#### Given records ####

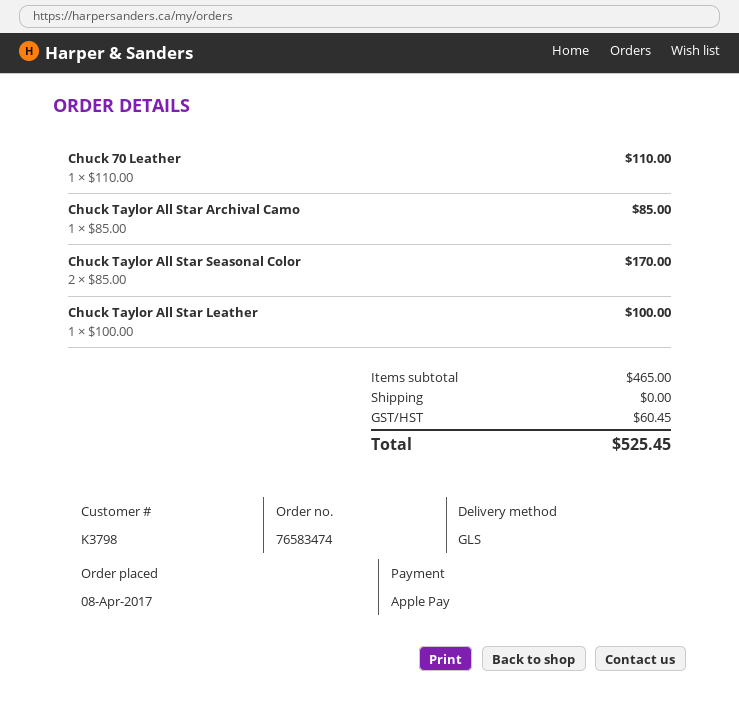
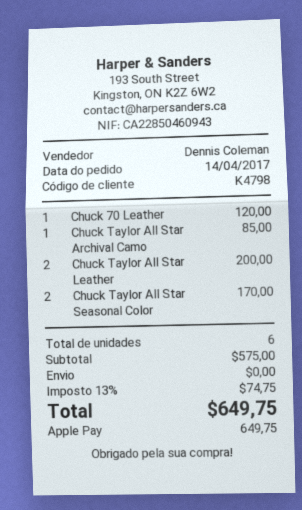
order date: 2017-04-08 -> 2017-04-14
customer number: K3798 -> K4798
Chuck 70 Leather: 1 for 110.00 -> 1 for 120.00
Chuck Taylor All Star Leather: 1 for 100.00 -> 2 for 200.00
subtotal: 465.00 -> 575.00
tax: 60.45 -> 74.75
total: 525.45 -> 649.75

####

Task requirements -
All of the data, minus its pictures, should be repeated exactly.

Completed exercise -
order date: 2017-04-08 -> 2017-04-14
customer number: K3798 -> K4798
Chuck 70 Leather: 1 for 110.00 -> 1 for 120.00
Chuck Taylor All Star Leather: 1 for 100.00 -> 2 for 200.00
subtotal: 465.00 -> 575.00
tax: 60.45 -> 74.75
total: 525.45 -> 649.75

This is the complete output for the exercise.